_Recorded data_.
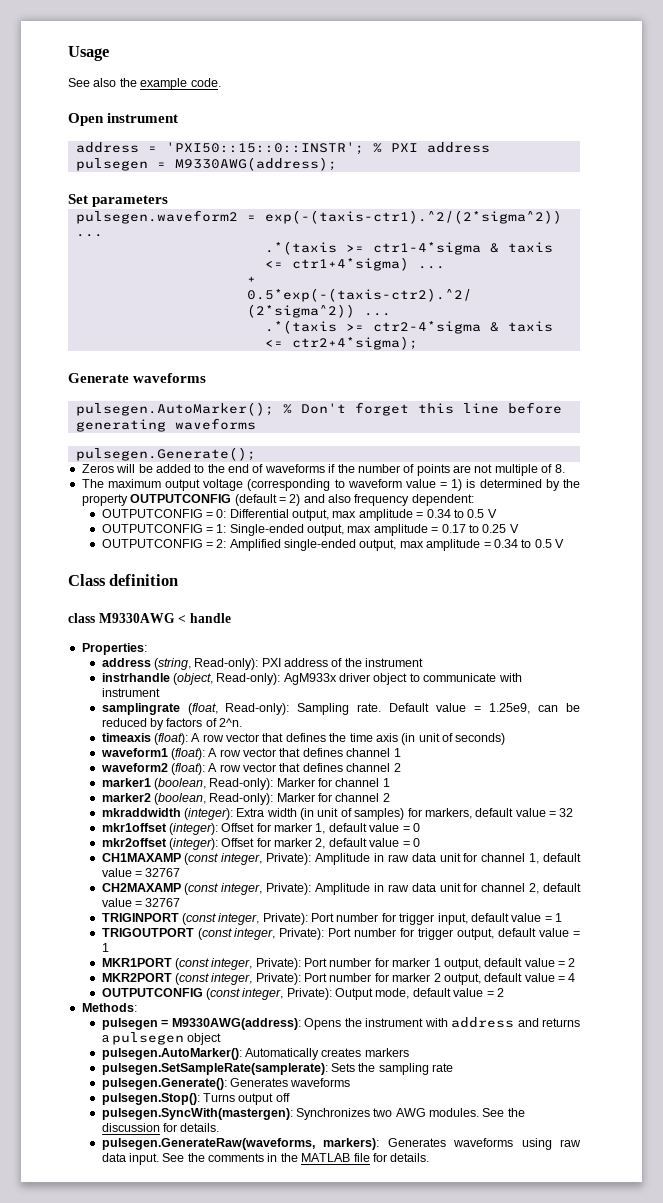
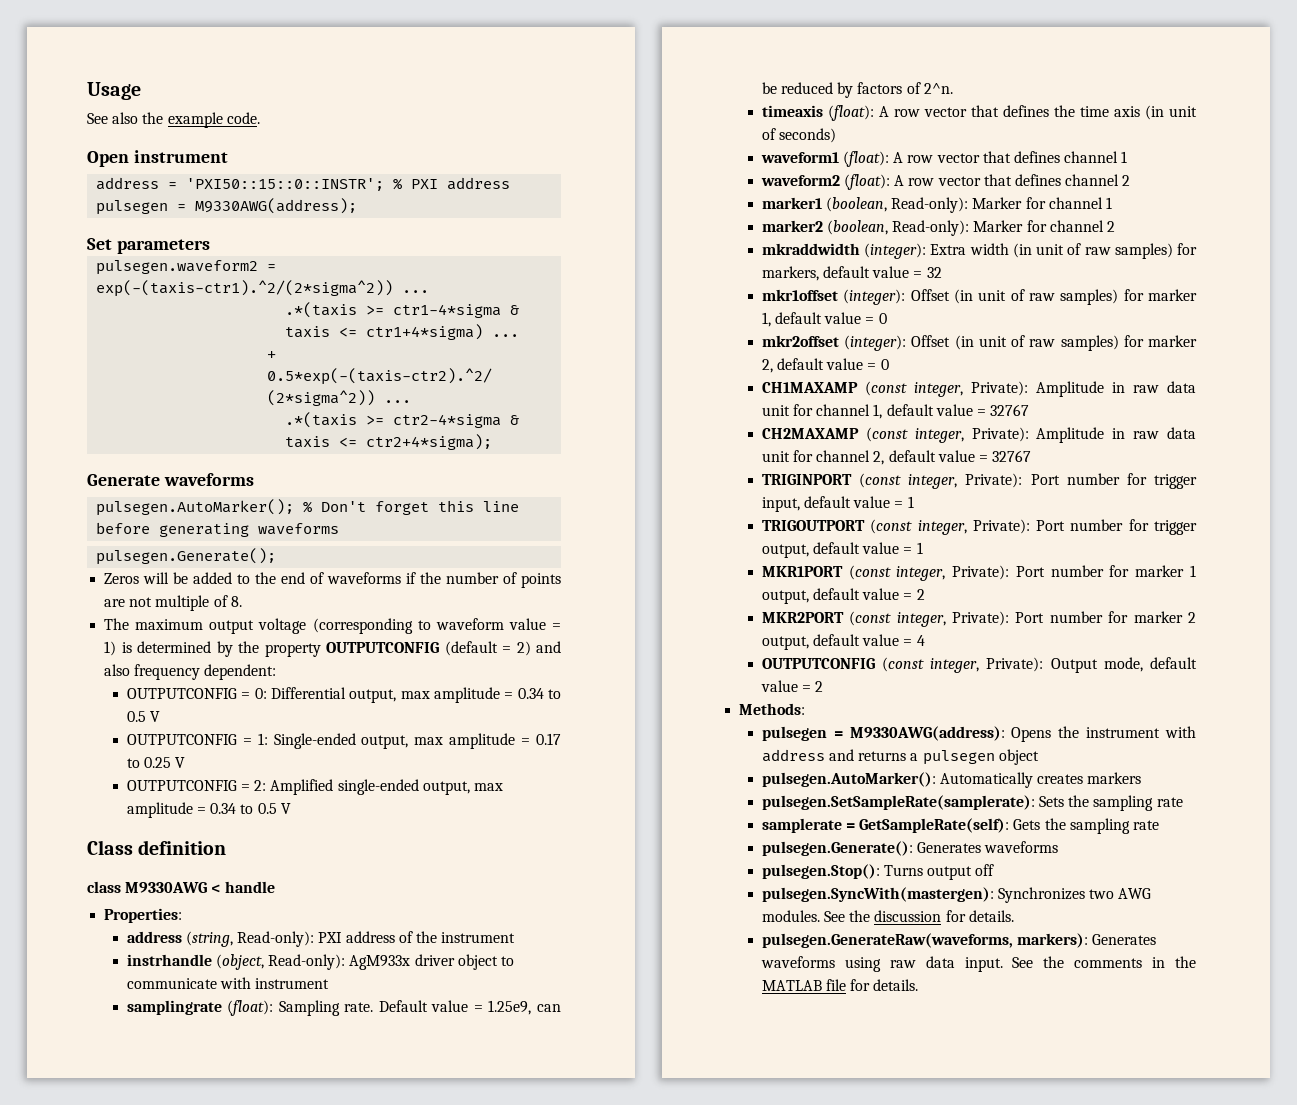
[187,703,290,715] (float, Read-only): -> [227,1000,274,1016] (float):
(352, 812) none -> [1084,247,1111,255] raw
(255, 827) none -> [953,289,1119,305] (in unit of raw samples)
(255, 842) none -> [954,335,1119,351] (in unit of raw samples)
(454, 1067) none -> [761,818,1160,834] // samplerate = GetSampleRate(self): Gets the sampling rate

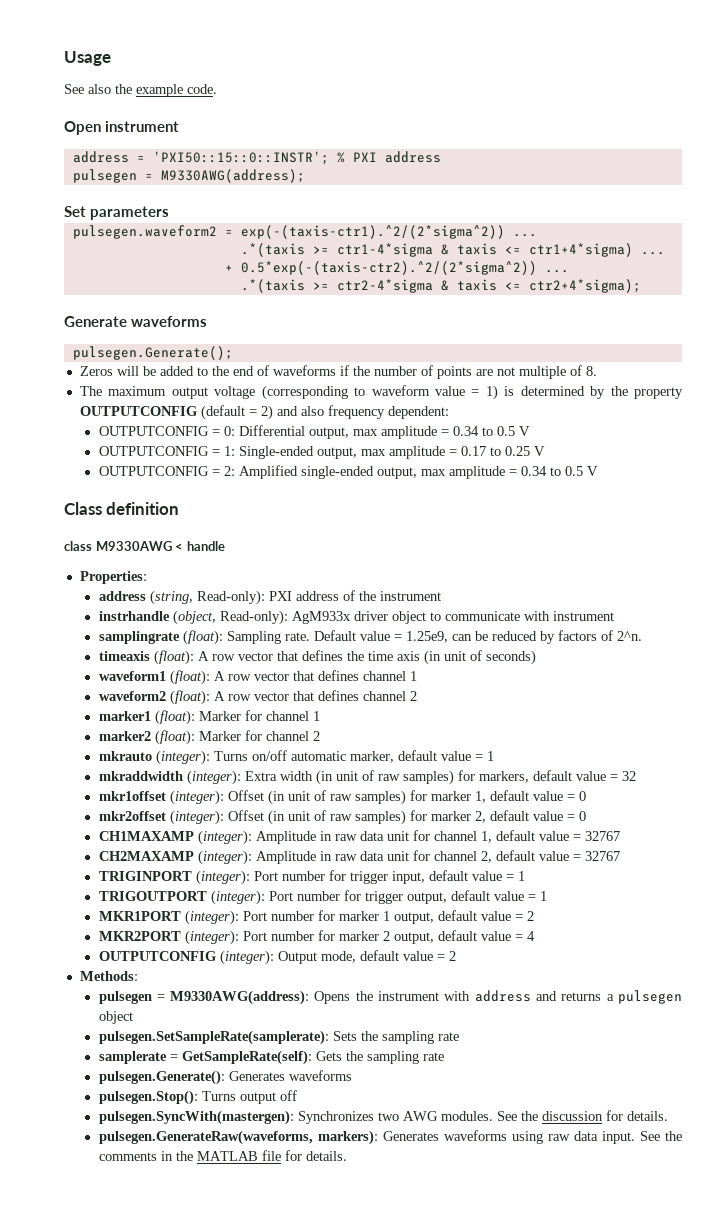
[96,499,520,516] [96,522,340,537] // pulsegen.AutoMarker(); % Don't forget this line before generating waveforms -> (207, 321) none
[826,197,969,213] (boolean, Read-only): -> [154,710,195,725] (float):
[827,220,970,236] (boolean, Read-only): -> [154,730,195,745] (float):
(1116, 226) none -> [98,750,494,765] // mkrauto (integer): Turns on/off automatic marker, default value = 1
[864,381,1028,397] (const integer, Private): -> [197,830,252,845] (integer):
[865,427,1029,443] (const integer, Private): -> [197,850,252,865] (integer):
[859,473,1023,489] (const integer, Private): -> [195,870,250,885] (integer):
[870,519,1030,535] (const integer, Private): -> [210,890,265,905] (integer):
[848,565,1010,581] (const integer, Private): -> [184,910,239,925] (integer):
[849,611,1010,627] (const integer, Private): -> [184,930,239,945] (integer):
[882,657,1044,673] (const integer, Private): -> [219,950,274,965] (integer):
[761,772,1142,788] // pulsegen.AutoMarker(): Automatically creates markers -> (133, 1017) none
--
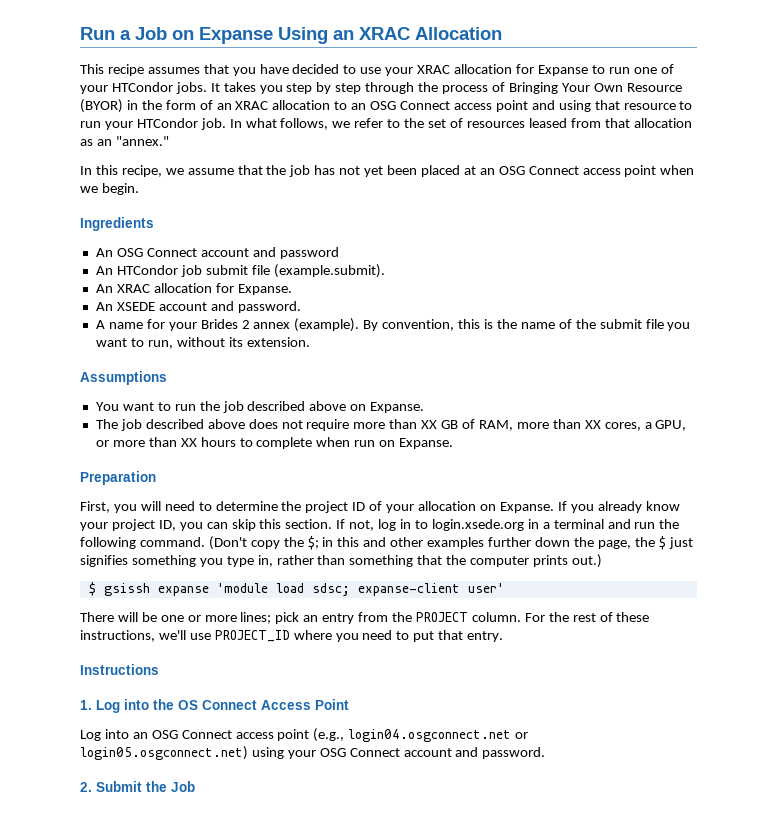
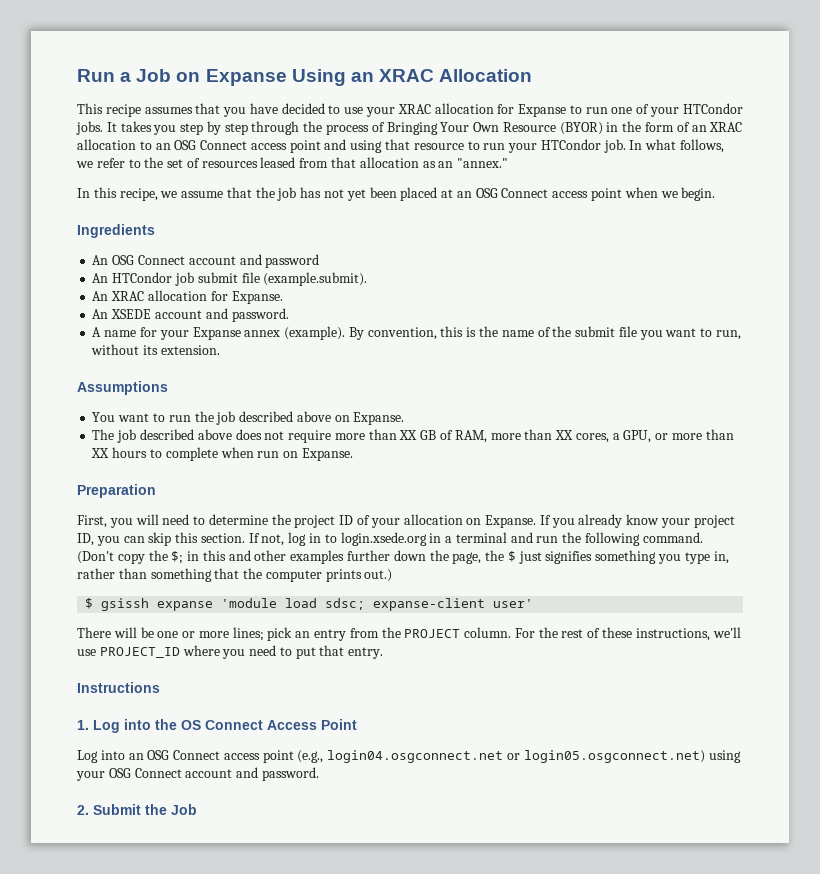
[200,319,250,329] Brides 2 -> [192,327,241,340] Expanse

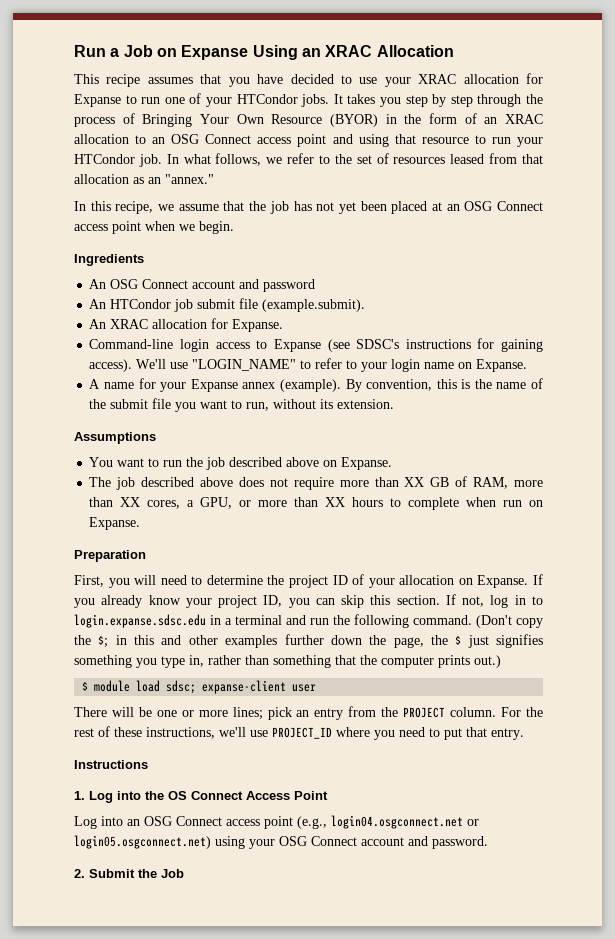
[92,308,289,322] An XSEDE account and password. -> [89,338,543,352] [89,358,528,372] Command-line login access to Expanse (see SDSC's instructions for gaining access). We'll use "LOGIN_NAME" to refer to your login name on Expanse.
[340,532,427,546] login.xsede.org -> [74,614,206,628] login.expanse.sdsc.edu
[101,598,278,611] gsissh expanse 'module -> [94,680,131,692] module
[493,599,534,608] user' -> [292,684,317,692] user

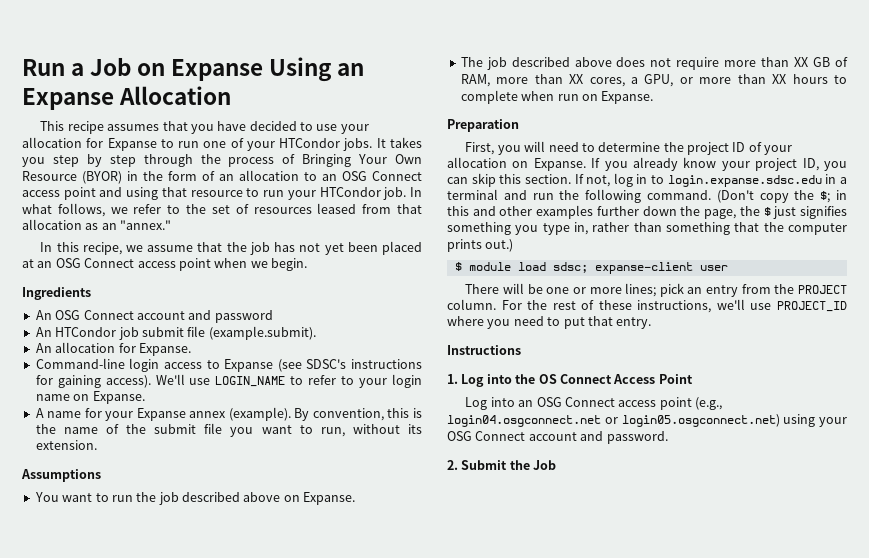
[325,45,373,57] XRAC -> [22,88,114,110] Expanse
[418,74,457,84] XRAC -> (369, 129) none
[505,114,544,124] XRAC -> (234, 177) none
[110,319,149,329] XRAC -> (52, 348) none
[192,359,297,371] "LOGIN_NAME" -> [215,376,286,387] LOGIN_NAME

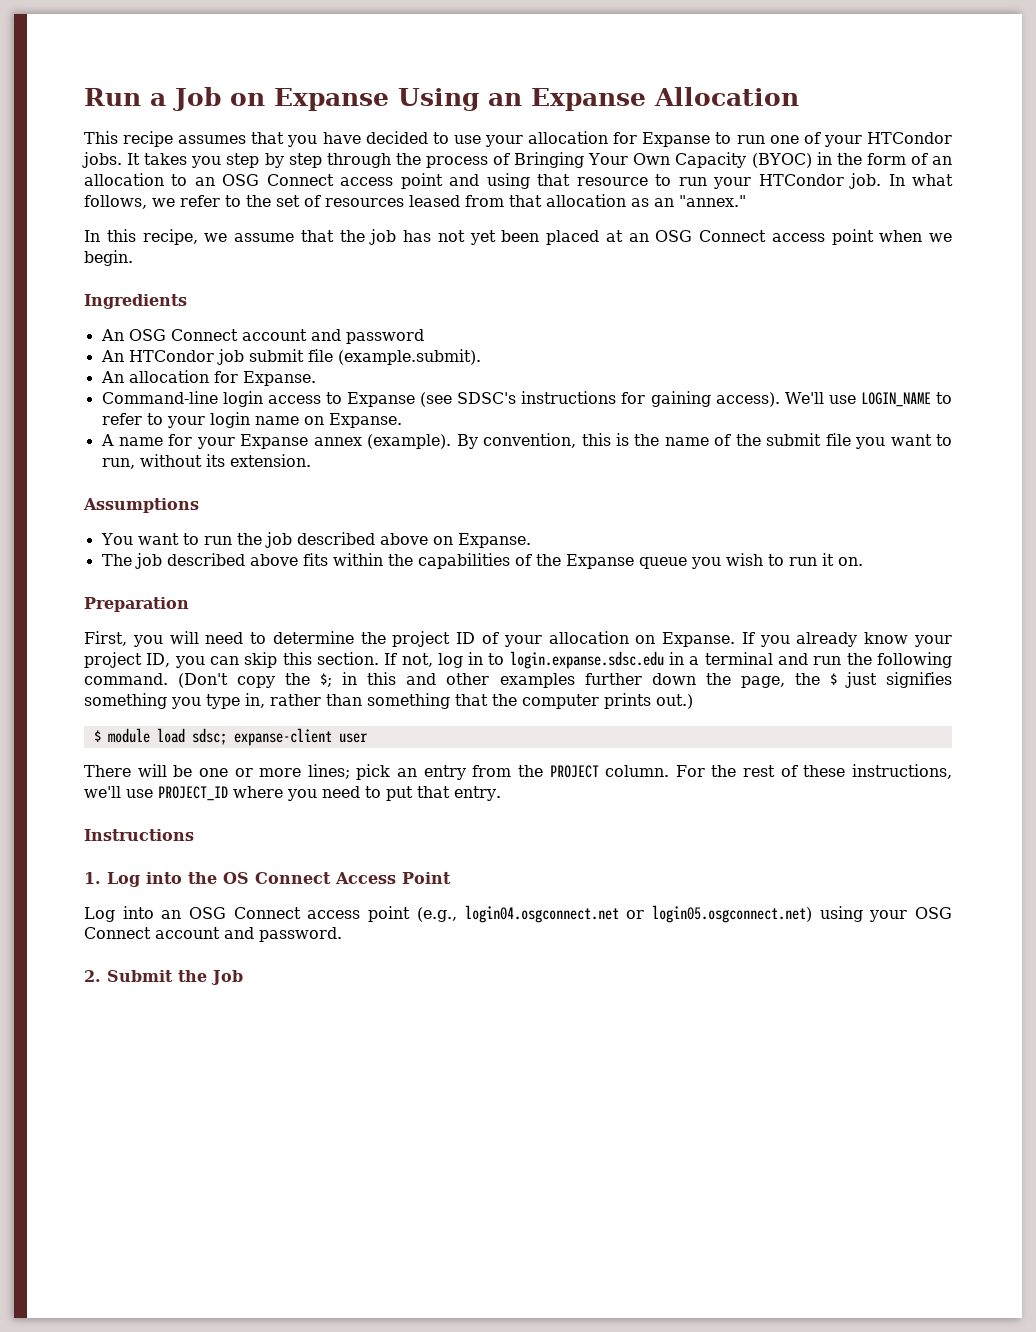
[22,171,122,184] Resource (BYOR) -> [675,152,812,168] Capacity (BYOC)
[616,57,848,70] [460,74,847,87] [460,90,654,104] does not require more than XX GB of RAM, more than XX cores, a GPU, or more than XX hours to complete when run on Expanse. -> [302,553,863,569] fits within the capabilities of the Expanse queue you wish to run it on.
--
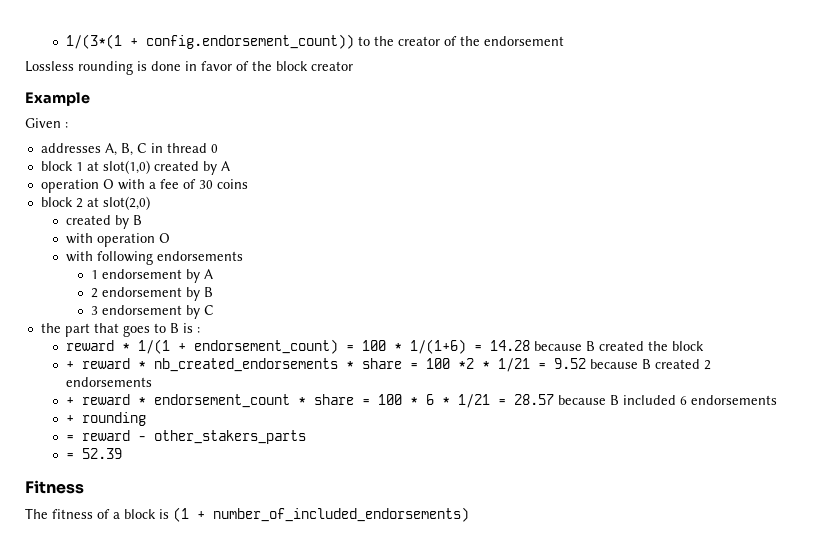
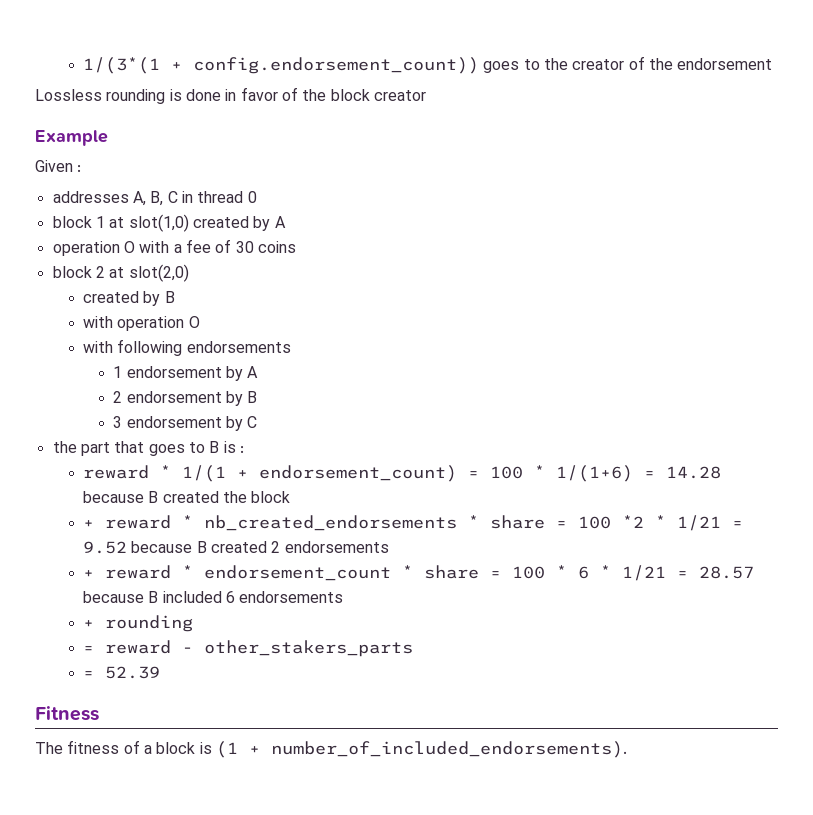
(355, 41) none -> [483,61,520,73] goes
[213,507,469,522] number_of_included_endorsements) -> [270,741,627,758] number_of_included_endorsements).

_Try it_. Copy the lines above between the one holding "[187,703,290,715] (float, Read-only): ->" and the one holding "[870,519,1030,535] (const integer, Private): ->", inclusive. Drop the pictures.

_Answer space_.
[187,703,290,715] (float, Read-only): -> [227,1000,274,1016] (float):
(352, 812) none -> [1084,247,1111,255] raw
(255, 827) none -> [953,289,1119,305] (in unit of raw samples)
(255, 842) none -> [954,335,1119,351] (in unit of raw samples)
(454, 1067) none -> [761,818,1160,834] // samplerate = GetSampleRate(self): Gets the sampling rate

[96,499,520,516] [96,522,340,537] // pulsegen.AutoMarker(); % Don't forget this line before generating waveforms -> (207, 321) none
[826,197,969,213] (boolean, Read-only): -> [154,710,195,725] (float):
[827,220,970,236] (boolean, Read-only): -> [154,730,195,745] (float):
(1116, 226) none -> [98,750,494,765] // mkrauto (integer): Turns on/off automatic marker, default value = 1
[864,381,1028,397] (const integer, Private): -> [197,830,252,845] (integer):
[865,427,1029,443] (const integer, Private): -> [197,850,252,865] (integer):
[859,473,1023,489] (const integer, Private): -> [195,870,250,885] (integer):
[870,519,1030,535] (const integer, Private): -> [210,890,265,905] (integer):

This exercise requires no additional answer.